The "Great Resignation" has impacted nursing and created a healthcare crisis for us all. What can be done to drive real change and create a supportive work environment where nurses can grow and thrive? Presented by Johnson & Johnson.

  • September 16th 2022
The quality of healthcare is on the backs of our nurses.
Christopher Barsotti

By The Johnson & Johnson Center for Health Worker Innovation

The COVID-19 pandemic has exacerbated long-standing healthcare challenges around the world, heavily impacting the nursing profession and creating a healthcare crisis for us all. This crisis among nurses can adversely impact care and outcomes in treatment settings in every community; from hospitals to schools to clinics, long-term care, home-based care and community-based practices, as nurses are the first line of defense in detecting illness, providing patient education, administering medicine and vaccinations, and supporting medical procedures.

The Johnson & Johnson Center for Health Worker Innovation recently hosted a conversation on this crisis at Aspen Ideas: Health, moderated by nurse economist, health tech catalyst and host of the SEE YOU NOW podcast Shawna Butler. The panel featured Karen M. Dale, RN, MSN, Market President and Chief Diversity, Equity and Inclusion Officer for AmeriHealth Caritas’ Medicaid managed care organization in Washington, D.C.; Christopher Friese, Professor and Director of the Center for Improving Patient and Population Health at the University of Michigan School of Nursing; and Christopher Barsotti, an emergency physician serving rural New England and upstate New York and Director of AFFIRM at The Aspen Institute.

The panelists highlighted some bleak stats: with rising levels of burnout, 32% of nurses consider leaving the profession; hospital RN vacancy rates are at 17% and accelerating; and it is projected that by 2030, with the rate of nurses leaving, we will lose two million collective years of nursing expertise each year in the U.S.. In addition, a lack of nursing educators means 80,000 qualified prospective students are being turned away each year.

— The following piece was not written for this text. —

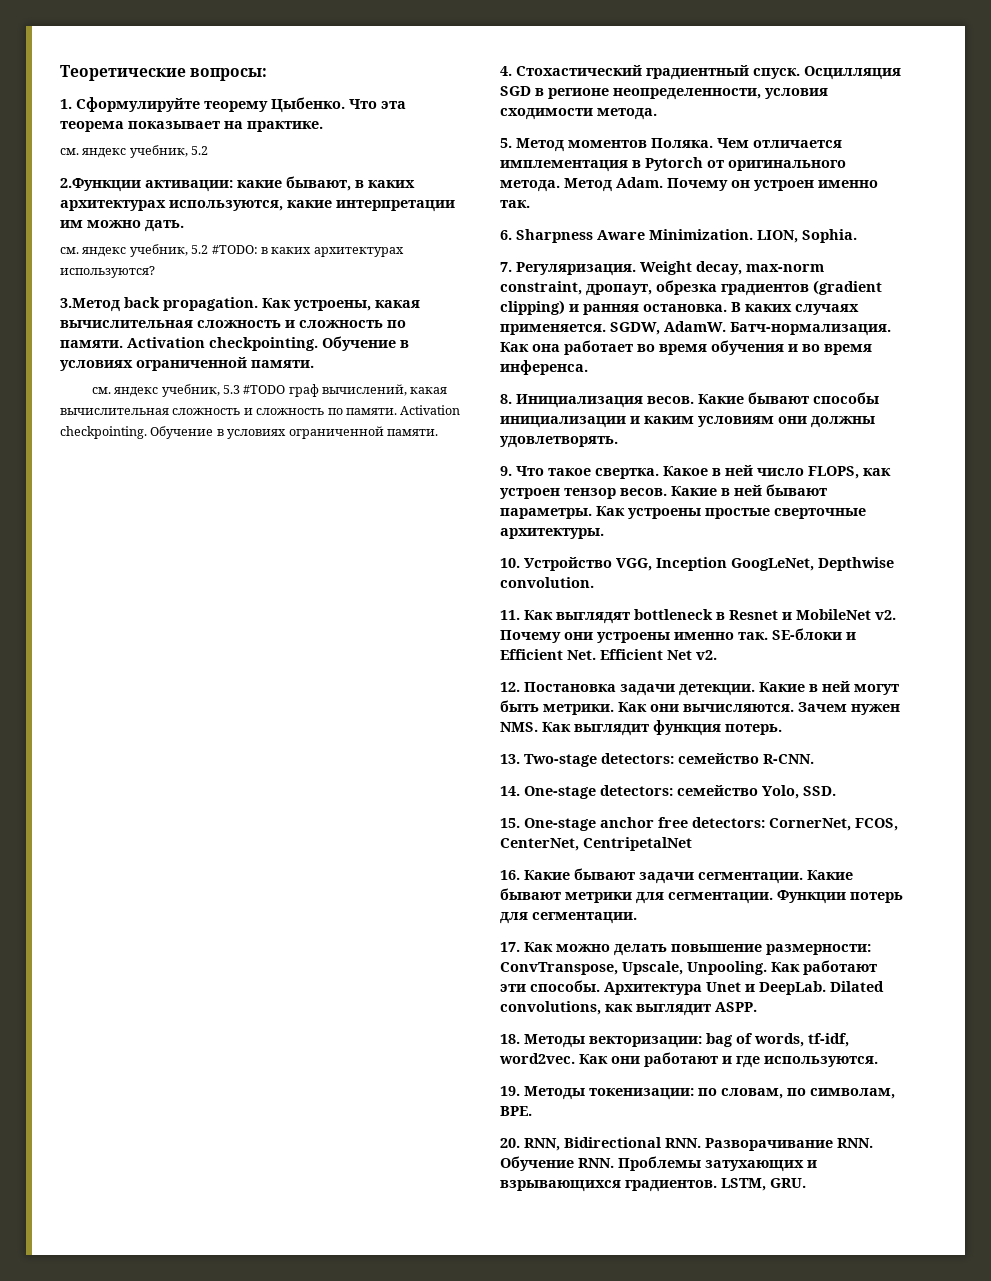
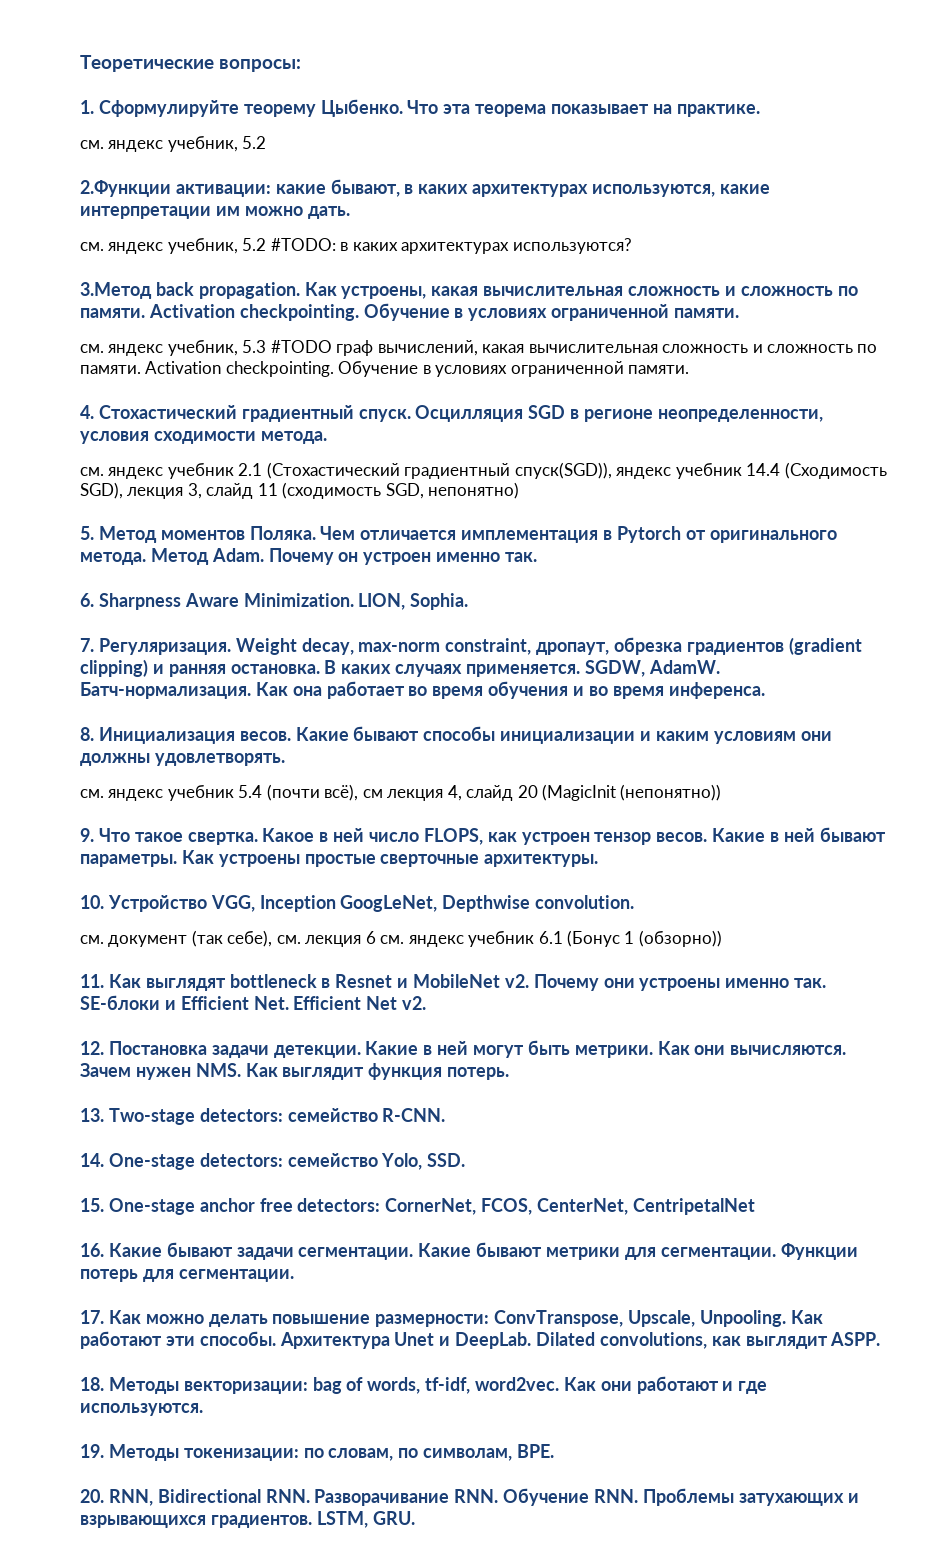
+ см. яндекс учебник 2.1 (Стохастический градиентный спуск(SGD)), яндекс учебник 14.4 (Сходимость SGD), лекция 3, слайд 11 (сходимость SGD, непонятно)
+ см. яндекс учебник 5.4 (почти всё), см лекция 4, слайд 20 (MagicInit (непонятно))
+ см. документ (так себе), см. лекция 6 см. яндекс учебник 6.1 (Бонус 1 (обзорно))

The conversation went beyond the transactional need to simply recruit and retain nurses, and instead focused on what can be done to drive real change and create a supportive healthcare work environment where nurses can grow and thrive.  

Our panelists offered solutions that covered 3 key areas:

1. Create more flexible models of care for nurses

The panelists noted that nurses are constantly being asked to do more with less and highlighted innovative ways to improve care while reducing burden. This includes enabling nurses to focus on direct patient care, by shifting non-clinical tasks to Certified Nursing Assistants or applying team-based care models. It could also include leveraging technology to provide supportive remote monitoring and care for patients, or leveraging technology to reduce administrative burden. Our focus should be on how we can best support and enable nurses to do what they do best – provide direct patient care.

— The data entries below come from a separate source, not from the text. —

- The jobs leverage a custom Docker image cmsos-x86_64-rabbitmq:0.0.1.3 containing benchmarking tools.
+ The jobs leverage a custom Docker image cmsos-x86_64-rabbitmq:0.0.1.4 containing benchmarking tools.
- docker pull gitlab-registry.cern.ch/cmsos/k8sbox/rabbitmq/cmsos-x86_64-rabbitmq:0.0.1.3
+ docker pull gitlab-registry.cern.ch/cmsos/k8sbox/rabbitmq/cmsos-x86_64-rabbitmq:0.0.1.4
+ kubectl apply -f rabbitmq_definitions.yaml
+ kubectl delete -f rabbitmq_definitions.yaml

2. Champion career development opportunities and varied career path opportunities for nursing

Nurses must be shown they have ways to move forward, so their careers don’t feel stagnant. Nurses should have an ongoing opportunity to build and strengthen their skills, through cross-training, opportunities to explore work in different units or treatment settings, and opportunities to work and grow in non-traditional areas where their expertise and skill-sets could be applied, like HR, finance or IT. Health systems can also offer tuition assistance for nurses to advance their nursing education. Experienced nurses could become preceptors/mentors to nursing students and newly-hired nurses as a way to leverage their invaluable experience and flatten the learning curve for new nurses.

3. Actively support the safety of the nursing workforce

There is also an urgent need for leaders to stand up for nurses who experience violence, abuse, or discrimination in the workplace. A lack of support pushes nurses to leave the industry entirely, Friese said. “The ball is really in [employers’] court – look really carefully at ameliorating those immediate concerns and stop the tide of losses.”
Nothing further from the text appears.